Qaddafi's Tobruk
With the hopes of a quick overthrow of the Qaddafi regime diminishing by the day and calls for international intervention mounting, a little-known anniversary is drawing near. Exactly 70 years ago, at the end of March 1941, the German Afrika Korps launched its first major offensive on British defenses around the town of El Agheila, which recently has been occupied by Libyan rebels. Within three weeks, the German and Italian forces had pushed the British army out of Libya and gained a foothold in Sollum, Egypt, threatening Alexandria. While today’s uprising in Libya is in no way comparable to the mechanized desert warfare of 1941 and 1942, it nevertheless holds some strategic lessons to be kept in mind by policymakers contemplating intervention in the conflict.
First, Libya is the seventeenth-largest nation in the world. Its expanses and its desert leave military forces vulnerable and often draw them into overextending their advances; resupply, not terrain, limits military operations. Its coastline, 1770 km long, is the largest of any African country bordering the Mediterranean. The major Libyan highway runs in close proximity to this coast, affording sea access and baring exposure. One of the least forested countries in the world, it presents very few natural obstacles to military forces, a factor in the recurrent shifting of frontlines during the Libyan campaigns of the Second World War. News of rebel conquests and Qaddafi’s reconquests should therefore be treated with caution. The main questions will be: How long can any force hold ground and what are the source and delivery routes of supplies?
Second, Libya’s cities and oases are islands in a sea of sand and of pivotal importance as supply depots. When the Afrika Korps was advancing in April 1941 and a new frontline was established along the Libyan-Egyptian border, the city of Tobruk was left behind in the rear of the Axis advance. The town was besieged for 240 days until relieved by the British Counteroffensive Operation Crusader. It was again besieged the following year and fell during the battle of Gazala with 35,000 men of the British Empire taken prisoner. During the same battle, another siege of a small Free French garrison in defense of the remote oasis, Bir Hakeim, substantially slowed the Axis advance and cost the Germans and Italians dearly. The Axis powers could not replace their casualties for the crucial battle of El Alamein—the turning point of the war in North Africa. Today, rebels and troops loyal to Qaddafi are battling over control of various cities including the stronghold of Surt—“Qaddafi’s Tobruk.” Holding these towns dotted along the principal Libyan highway will be pivotal. Once the rebel army establishes clear leadership, a Rommel-like strategy, with a force surrounding Surt while a mobile column of troops heads to Tripoli, is not unimaginable. It all depends how quickly the rebels can organize and build momentum and whether Qaddafi has a Montgomery-like counterstrategy up his sleeve.

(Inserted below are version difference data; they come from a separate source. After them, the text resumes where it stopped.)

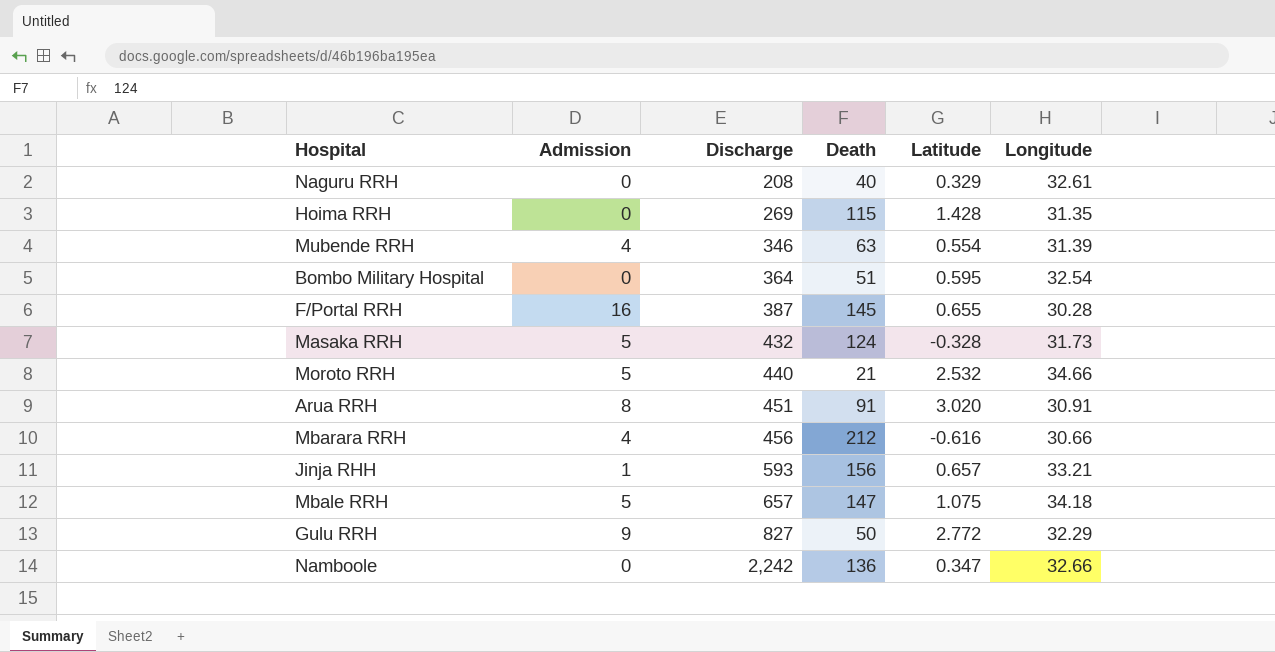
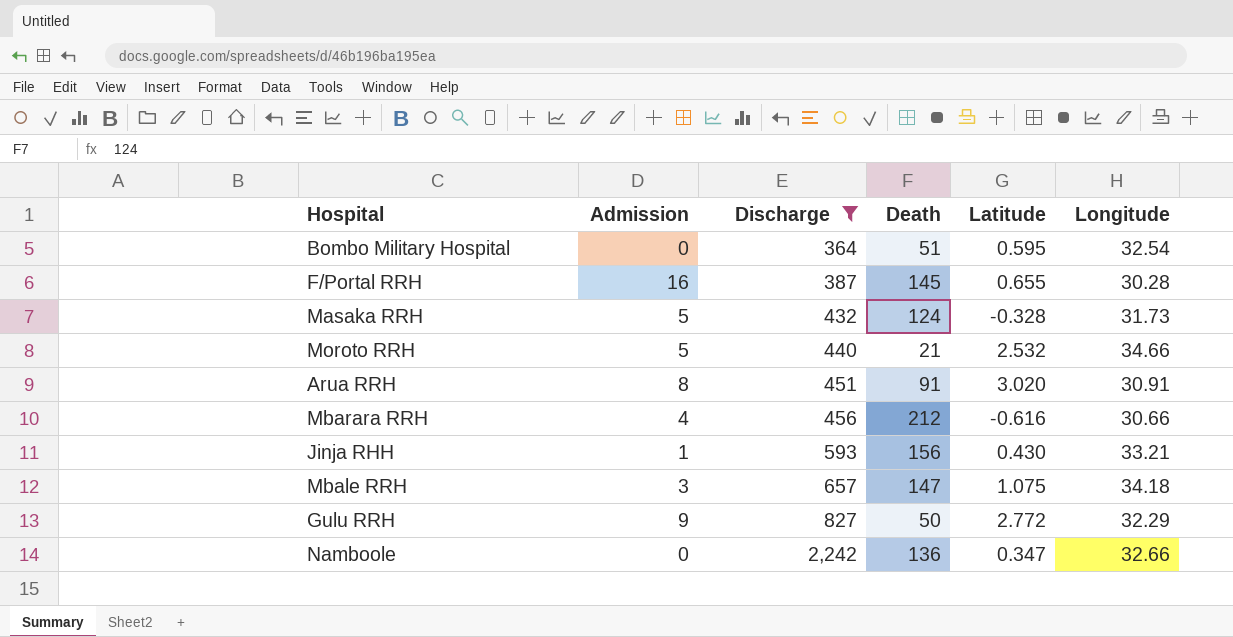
filter: none -> Discharge >= 364
Jinja RHH | Latitude: 0.657 -> 0.430
Mbale RRH | Admission: 5 -> 3

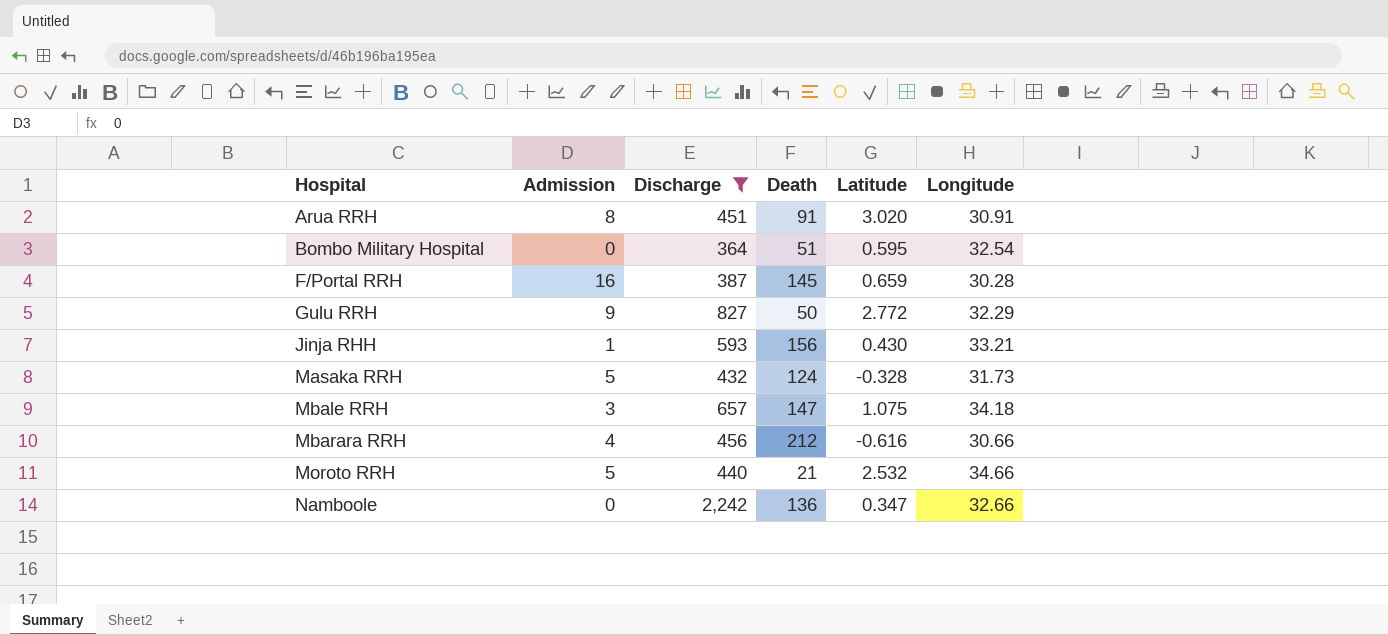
row order: Discharge ascending -> Hospital ascending
F/Portal RRH | Latitude: 0.655 -> 0.659

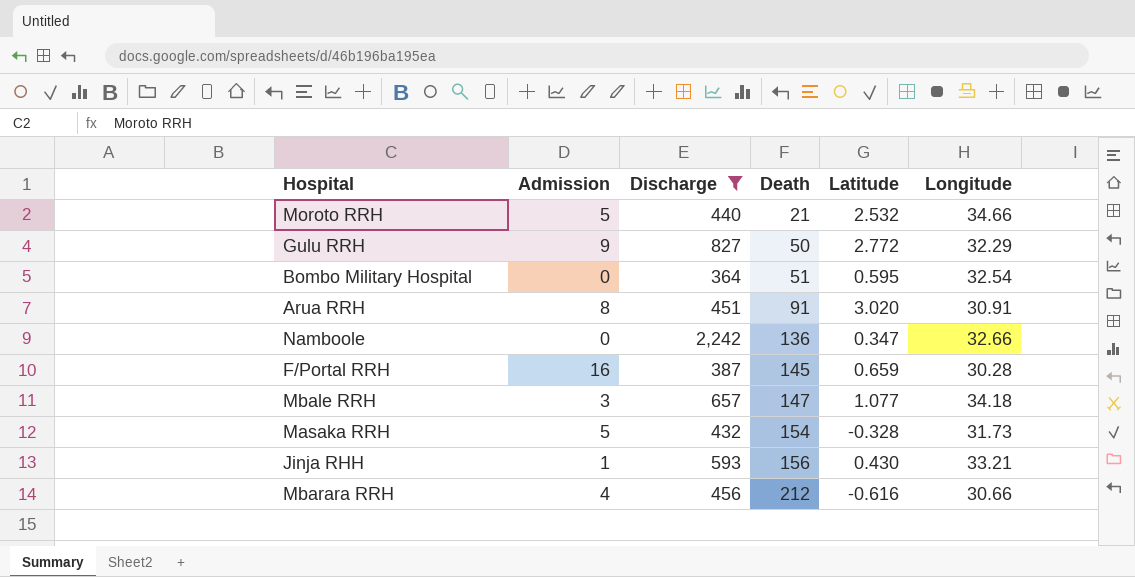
row order: Hospital ascending -> Death ascending
Mbale RRH | Latitude: 1.075 -> 1.077
Masaka RRH | Death: 124 -> 154

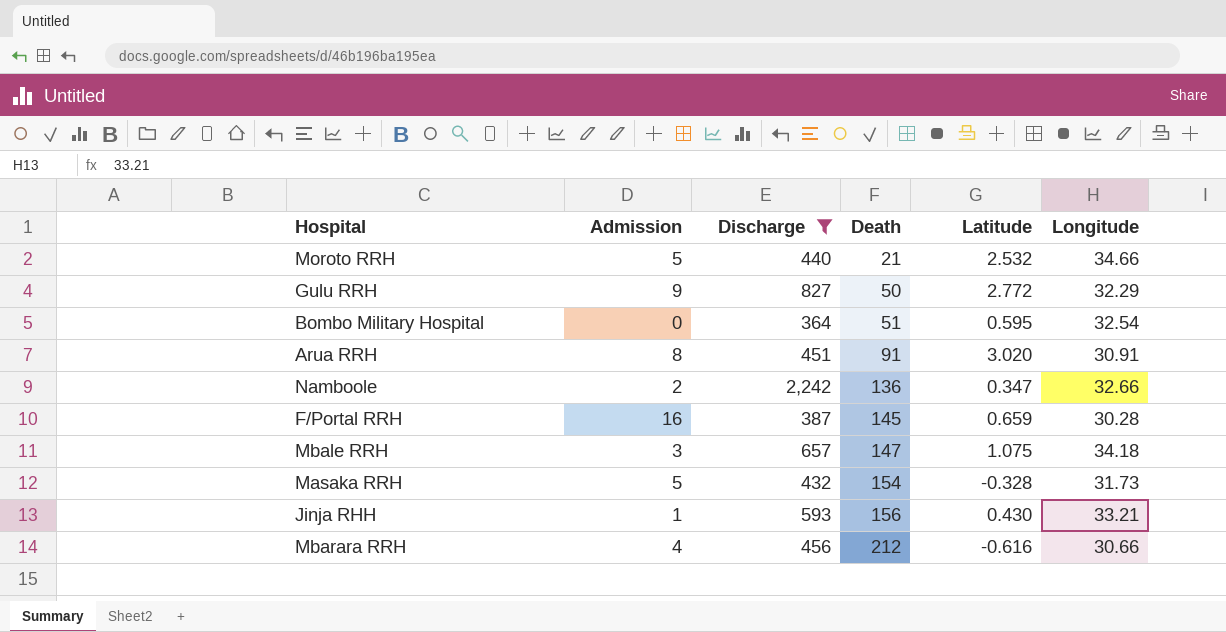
Namboole | Admission: 0 -> 2
Mbale RRH | Latitude: 1.077 -> 1.075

Third, the most important axis of operation, as during the Second World War, is the old colonial route Via Balbo, a highway running from east to west through all of Libya. Rebel and government forces are engaging along this route. Due to the exposing nature of the terrain, air power is critical in controlling this major artery. Erwin Rommel remarked about campaigning in Africa that, “Anyone who has to fight, even with the most modern weapons, against an enemy in complete command of the air, fights like a savage against modern European troops, under the same handicaps and with the same chances of success.” His adversary Berhard Montomery concurred: “If we lose the war in the air we lose the war and we lose it quickly.” During the North Africa campaign, whichever side had air superiority had the upper hand. The German position on the Libyan-Egyptian border became untenable in June 1941 because all the Luftwaffe squadrons but Fliegercorps X were transferred to the Russian front; this meant an end to close air support. When the Afrika Korps was pushed back to its defensive line around El Agheili—where rebels and Qaddafi loyalists are currently clashing—it was just in time for the German Luftwaffe to re-establish its air superiority. Hitler had ordered Fliegercorps VII to Sicily which provided the direct air-ground support needed to push back the British forces once again all the way to the Egyptian border. For the rebels, air superiority will be the key in massing enough ground forces to take the capital of Tripoli. For Qaddafi, it is the most lethal asset at his disposal to retain power.
The Libyan campaign of the Axis and Allies during the Second World War, with its rapid advances, retreats, sieges, overextended supply lines, and mobile maneuvers, illustrates the peculiar nature of warfare in Libya. Should the forces loyal to Qaddafi not disband themselves, a prolonged struggle featuring some aspects of the North African campaigns could ensue. The end of Qaddafi, however, is not likely to come as quickly as the end of the Panzer Armee Afrika in 1943. As Bernard Montgomery stated, “The defeat of the enemy in the Battle of El Alamein, the pursuit of his beaten army and the final capture of Tripoli . . . has all been accomplished in three months. This is probably without parallel in history.” A beaten dictator on holding on to his power, however, is a sight not uncommon in modern times.
Franz-Stefan Gady is a foreign policy analyst at the EastWest Institute.